For every line below, set down an identical copy.
________________________
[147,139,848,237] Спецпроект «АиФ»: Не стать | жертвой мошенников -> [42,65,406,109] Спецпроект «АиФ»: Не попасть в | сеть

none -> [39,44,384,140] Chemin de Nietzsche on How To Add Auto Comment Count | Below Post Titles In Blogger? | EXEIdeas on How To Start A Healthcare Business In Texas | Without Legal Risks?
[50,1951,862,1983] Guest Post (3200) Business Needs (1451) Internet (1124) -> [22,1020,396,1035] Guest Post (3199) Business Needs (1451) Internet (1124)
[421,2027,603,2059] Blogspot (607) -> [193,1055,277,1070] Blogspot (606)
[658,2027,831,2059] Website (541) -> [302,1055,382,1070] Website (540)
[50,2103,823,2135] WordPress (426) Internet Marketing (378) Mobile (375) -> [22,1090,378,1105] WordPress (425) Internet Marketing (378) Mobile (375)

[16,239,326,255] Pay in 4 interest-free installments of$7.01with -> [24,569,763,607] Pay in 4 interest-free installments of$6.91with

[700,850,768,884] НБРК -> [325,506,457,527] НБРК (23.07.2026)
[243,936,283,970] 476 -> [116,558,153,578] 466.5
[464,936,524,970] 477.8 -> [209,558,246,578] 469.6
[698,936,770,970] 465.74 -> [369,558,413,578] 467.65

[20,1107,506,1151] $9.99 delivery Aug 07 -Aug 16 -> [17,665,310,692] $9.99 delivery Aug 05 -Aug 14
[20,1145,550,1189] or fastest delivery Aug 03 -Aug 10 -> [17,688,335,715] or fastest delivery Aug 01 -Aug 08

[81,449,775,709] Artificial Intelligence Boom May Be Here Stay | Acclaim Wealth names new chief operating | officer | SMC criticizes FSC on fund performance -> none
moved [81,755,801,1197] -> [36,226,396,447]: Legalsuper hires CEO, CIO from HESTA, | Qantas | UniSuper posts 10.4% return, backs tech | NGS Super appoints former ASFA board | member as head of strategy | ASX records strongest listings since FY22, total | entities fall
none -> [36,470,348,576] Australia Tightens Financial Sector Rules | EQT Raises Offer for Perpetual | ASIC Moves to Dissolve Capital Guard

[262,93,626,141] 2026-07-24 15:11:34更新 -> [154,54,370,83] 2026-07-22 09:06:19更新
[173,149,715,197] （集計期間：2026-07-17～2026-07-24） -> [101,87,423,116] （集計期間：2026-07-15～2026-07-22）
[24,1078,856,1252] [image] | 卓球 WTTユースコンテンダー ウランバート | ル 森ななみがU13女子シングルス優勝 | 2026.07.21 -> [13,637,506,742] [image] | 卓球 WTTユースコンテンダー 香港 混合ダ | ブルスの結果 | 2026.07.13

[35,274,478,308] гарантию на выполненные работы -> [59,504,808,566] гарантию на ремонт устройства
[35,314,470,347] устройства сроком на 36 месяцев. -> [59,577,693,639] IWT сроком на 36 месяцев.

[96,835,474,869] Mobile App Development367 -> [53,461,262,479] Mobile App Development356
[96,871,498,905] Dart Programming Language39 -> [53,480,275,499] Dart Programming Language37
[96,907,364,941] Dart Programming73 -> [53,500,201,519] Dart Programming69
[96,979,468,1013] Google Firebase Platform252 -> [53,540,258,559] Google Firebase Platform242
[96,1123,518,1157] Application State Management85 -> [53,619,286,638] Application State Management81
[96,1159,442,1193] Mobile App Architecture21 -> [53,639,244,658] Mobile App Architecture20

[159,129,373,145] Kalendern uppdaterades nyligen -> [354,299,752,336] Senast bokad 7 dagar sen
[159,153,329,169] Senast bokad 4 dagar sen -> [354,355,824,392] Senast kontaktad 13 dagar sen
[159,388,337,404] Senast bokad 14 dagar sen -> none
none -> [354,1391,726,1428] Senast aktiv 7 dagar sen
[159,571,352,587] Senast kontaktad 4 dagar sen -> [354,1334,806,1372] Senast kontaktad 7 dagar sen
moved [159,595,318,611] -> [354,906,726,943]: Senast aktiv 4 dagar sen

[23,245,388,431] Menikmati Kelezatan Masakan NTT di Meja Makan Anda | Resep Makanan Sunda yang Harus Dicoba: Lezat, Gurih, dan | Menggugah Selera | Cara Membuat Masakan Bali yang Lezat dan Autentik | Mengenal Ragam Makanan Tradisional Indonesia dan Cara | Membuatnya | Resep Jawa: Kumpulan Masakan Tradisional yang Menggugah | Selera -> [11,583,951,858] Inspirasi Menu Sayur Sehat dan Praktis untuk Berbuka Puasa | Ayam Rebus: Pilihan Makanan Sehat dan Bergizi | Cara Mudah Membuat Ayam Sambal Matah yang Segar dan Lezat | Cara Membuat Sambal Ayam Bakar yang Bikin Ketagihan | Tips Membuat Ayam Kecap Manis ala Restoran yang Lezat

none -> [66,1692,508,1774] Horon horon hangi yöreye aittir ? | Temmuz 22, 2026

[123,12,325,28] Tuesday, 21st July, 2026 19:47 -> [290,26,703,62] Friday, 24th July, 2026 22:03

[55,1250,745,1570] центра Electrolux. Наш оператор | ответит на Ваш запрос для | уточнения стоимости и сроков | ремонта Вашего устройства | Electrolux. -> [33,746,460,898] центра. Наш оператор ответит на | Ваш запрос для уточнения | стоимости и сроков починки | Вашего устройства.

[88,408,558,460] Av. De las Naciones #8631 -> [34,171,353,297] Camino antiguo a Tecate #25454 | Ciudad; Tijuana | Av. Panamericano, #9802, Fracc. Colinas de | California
________________________
Response to the exercise:
[147,139,848,237] Спецпроект «АиФ»: Не стать | жертвой мошенников -> [42,65,406,109] Спецпроект «АиФ»: Не попасть в | сеть

none -> [39,44,384,140] Chemin de Nietzsche on How To Add Auto Comment Count | Below Post Titles In Blogger? | EXEIdeas on How To Start A Healthcare Business In Texas | Without Legal Risks?
[50,1951,862,1983] Guest Post (3200) Business Needs (1451) Internet (1124) -> [22,1020,396,1035] Guest Post (3199) Business Needs (1451) Internet (1124)
[421,2027,603,2059] Blogspot (607) -> [193,1055,277,1070] Blogspot (606)
[658,2027,831,2059] Website (541) -> [302,1055,382,1070] Website (540)
[50,2103,823,2135] WordPress (426) Internet Marketing (378) Mobile (375) -> [22,1090,378,1105] WordPress (425) Internet Marketing (378) Mobile (375)

[16,239,326,255] Pay in 4 interest-free installments of$7.01with -> [24,569,763,607] Pay in 4 interest-free installments of$6.91with

[700,850,768,884] НБРК -> [325,506,457,527] НБРК (23.07.2026)
[243,936,283,970] 476 -> [116,558,153,578] 466.5
[464,936,524,970] 477.8 -> [209,558,246,578] 469.6
[698,936,770,970] 465.74 -> [369,558,413,578] 467.65

[20,1107,506,1151] $9.99 delivery Aug 07 -Aug 16 -> [17,665,310,692] $9.99 delivery Aug 05 -Aug 14
[20,1145,550,1189] or fastest delivery Aug 03 -Aug 10 -> [17,688,335,715] or fastest delivery Aug 01 -Aug 08

[81,449,775,709] Artificial Intelligence Boom May Be Here Stay | Acclaim Wealth names new chief operating | officer | SMC criticizes FSC on fund performance -> none
moved [81,755,801,1197] -> [36,226,396,447]: Legalsuper hires CEO, CIO from HESTA, | Qantas | UniSuper posts 10.4% return, backs tech | NGS Super appoints former ASFA board | member as head of strategy | ASX records strongest listings since FY22, total | entities fall
none -> [36,470,348,576] Australia Tightens Financial Sector Rules | EQT Raises Offer for Perpetual | ASIC Moves to Dissolve Capital Guard

[262,93,626,141] 2026-07-24 15:11:34更新 -> [154,54,370,83] 2026-07-22 09:06:19更新
[173,149,715,197] （集計期間：2026-07-17～2026-07-24） -> [101,87,423,116] （集計期間：2026-07-15～2026-07-22）
[24,1078,856,1252] [image] | 卓球 WTTユースコンテンダー ウランバート | ル 森ななみがU13女子シングルス優勝 | 2026.07.21 -> [13,637,506,742] [image] | 卓球 WTTユースコンテンダー 香港 混合ダ | ブルスの結果 | 2026.07.13

[35,274,478,308] гарантию на выполненные работы -> [59,504,808,566] гарантию на ремонт устройства
[35,314,470,347] устройства сроком на 36 месяцев. -> [59,577,693,639] IWT сроком на 36 месяцев.

[96,835,474,869] Mobile App Development367 -> [53,461,262,479] Mobile App Development356
[96,871,498,905] Dart Programming Language39 -> [53,480,275,499] Dart Programming Language37
[96,907,364,941] Dart Programming73 -> [53,500,201,519] Dart Programming69
[96,979,468,1013] Google Firebase Platform252 -> [53,540,258,559] Google Firebase Platform242
[96,1123,518,1157] Application State Management85 -> [53,619,286,638] Application State Management81
[96,1159,442,1193] Mobile App Architecture21 -> [53,639,244,658] Mobile App Architecture20

[159,129,373,145] Kalendern uppdaterades nyligen -> [354,299,752,336] Senast bokad 7 dagar sen
[159,153,329,169] Senast bokad 4 dagar sen -> [354,355,824,392] Senast kontaktad 13 dagar sen
[159,388,337,404] Senast bokad 14 dagar sen -> none
none -> [354,1391,726,1428] Senast aktiv 7 dagar sen
[159,571,352,587] Senast kontaktad 4 dagar sen -> [354,1334,806,1372] Senast kontaktad 7 dagar sen
moved [159,595,318,611] -> [354,906,726,943]: Senast aktiv 4 dagar sen

[23,245,388,431] Menikmati Kelezatan Masakan NTT di Meja Makan Anda | Resep Makanan Sunda yang Harus Dicoba: Lezat, Gurih, dan | Menggugah Selera | Cara Membuat Masakan Bali yang Lezat dan Autentik | Mengenal Ragam Makanan Tradisional Indonesia dan Cara | Membuatnya | Resep Jawa: Kumpulan Masakan Tradisional yang Menggugah | Selera -> [11,583,951,858] Inspirasi Menu Sayur Sehat dan Praktis untuk Berbuka Puasa | Ayam Rebus: Pilihan Makanan Sehat dan Bergizi | Cara Mudah Membuat Ayam Sambal Matah yang Segar dan Lezat | Cara Membuat Sambal Ayam Bakar yang Bikin Ketagihan | Tips Membuat Ayam Kecap Manis ala Restoran yang Lezat

none -> [66,1692,508,1774] Horon horon hangi yöreye aittir ? | Temmuz 22, 2026

[123,12,325,28] Tuesday, 21st July, 2026 19:47 -> [290,26,703,62] Friday, 24th July, 2026 22:03

[55,1250,745,1570] центра Electrolux. Наш оператор | ответит на Ваш запрос для | уточнения стоимости и сроков | ремонта Вашего устройства | Electrolux. -> [33,746,460,898] центра. Наш оператор ответит на | Ваш запрос для уточнения | стоимости и сроков починки | Вашего устройства.

[88,408,558,460] Av. De las Naciones #8631 -> [34,171,353,297] Camino antiguo a Tecate #25454 | Ciudad; Tijuana | Av. Panamericano, #9802, Fracc. Colinas de | California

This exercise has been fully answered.